Graham — 3-Aug-2010/22:56:19-7:00
I wonder if this is better?
pad: func [s [string!] n [integer!] /left /with c [char!]] [
head insert/dup either left [tail] [head] s either with [c] [#" "] n - length? s
]
Endo — 4-Aug-2010/3:02:24-7:00
It didn't work, it gives error without () and :, so I changed it to:
pad2: func [s [string!] n [integer!] /left /with c [char!]] [
head insert/dup (either left [:tail] [:head] s) either with [c] [#" "] n - length? s
]
Here is the benchmark (10.000.000 times) results:
>> benchmark [pad2 "x" 5000]
== 0:00:14.922
>> benchmark [pad2/left/with "x" 5000 #"*"]
== 0:00:15.625
>> benchmark [pad "x" 5000]
== 0:00:14.234
>> benchmark [pad/left/with "x" 5000 #"*"]
== 0:00:16.453
It looks it's better if /left refinement used.

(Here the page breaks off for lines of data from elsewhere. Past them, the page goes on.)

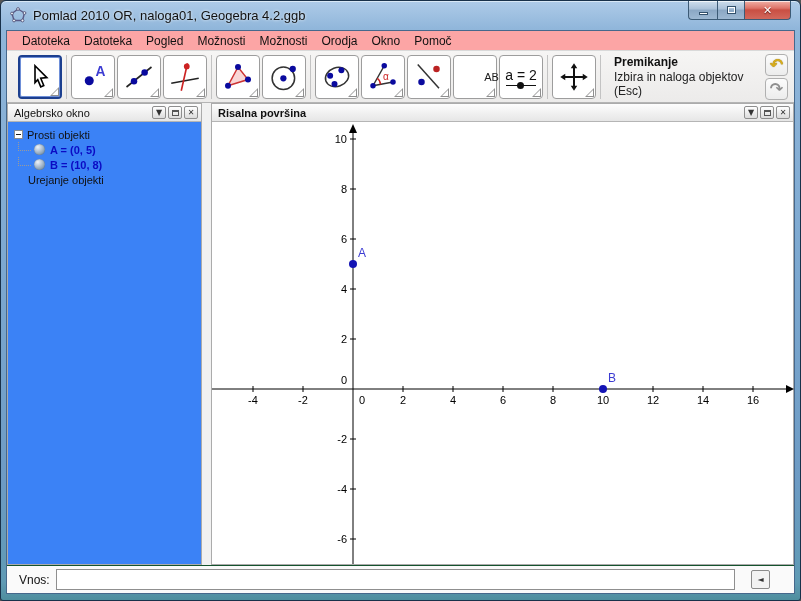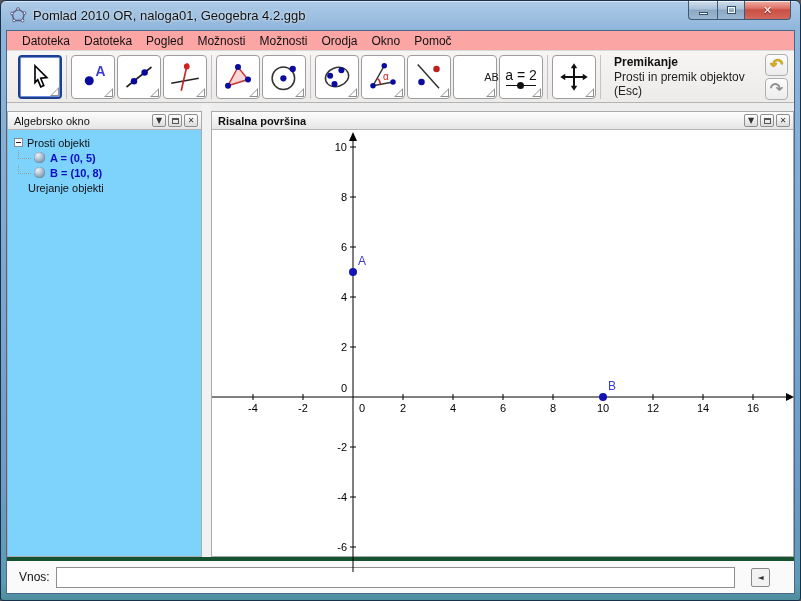"Prosti in premik objektov (Esc)" span.desc { text: Prosti in premik -> Izbira in naloga }
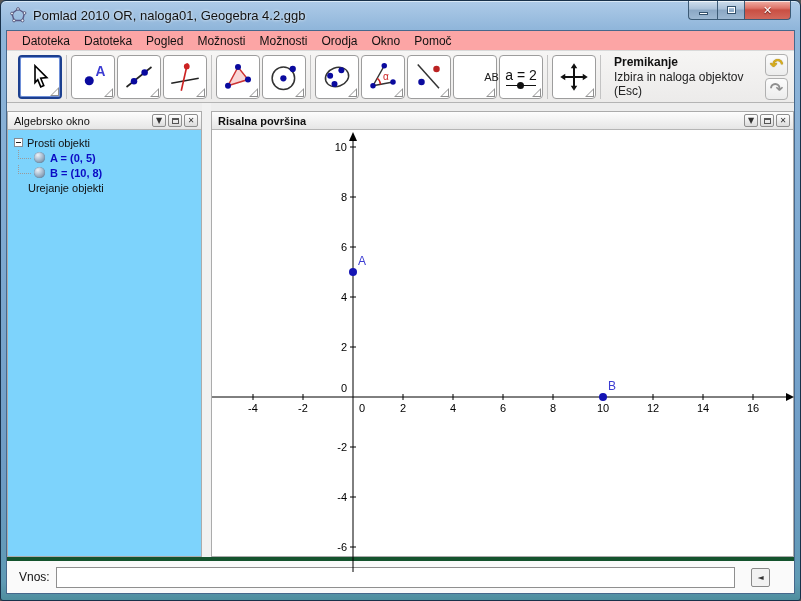"Algebrsko okno" .panel { background: #7dd3fc -> #3b82f6; margin-top: 8px -> none }
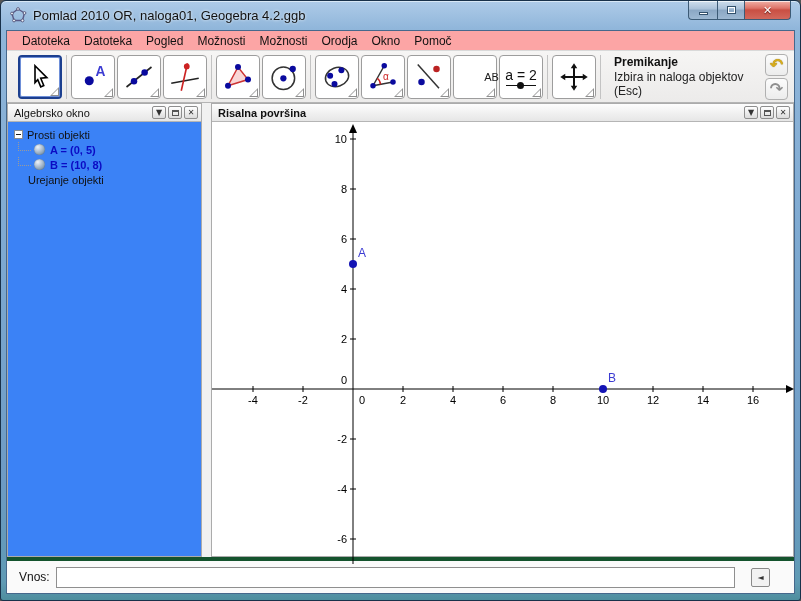"Vnos:" .inputbar { border-top: 4px solid #14532d -> 1px solid #14532d; height: 36px -> 28px }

Endo — 4-Aug-2010/3:12:30-7:00
Wait a minute, it still doesn't work:
>> pad2/with/left "x" 10 #"*"
== "*********x"
>> pad2/with "x" 10 #"*"
== "*********x"
No error, but /left has no effect.
Kaj — 3-Oct-2010/8:44:07-7:00
Mine is a little different:
pad: func ["Convert to string and pad to specified width."
-item
-width [integer!]
-/with
--padding [char!]
-/left
-/right
-/local num?
][-; FIXME: left-zero-padding of negative numbers, right-zero-padding of integers
-num?: number? item
-unless with [padding: either num? [#"0"] [#" "]]
-item: form item
-head insert/dup
--either any [all [num? not right] left] [item] [tail item]
--padding
--width - length? item
]
It defaults to left zero padding for numbers and right space padding for other values.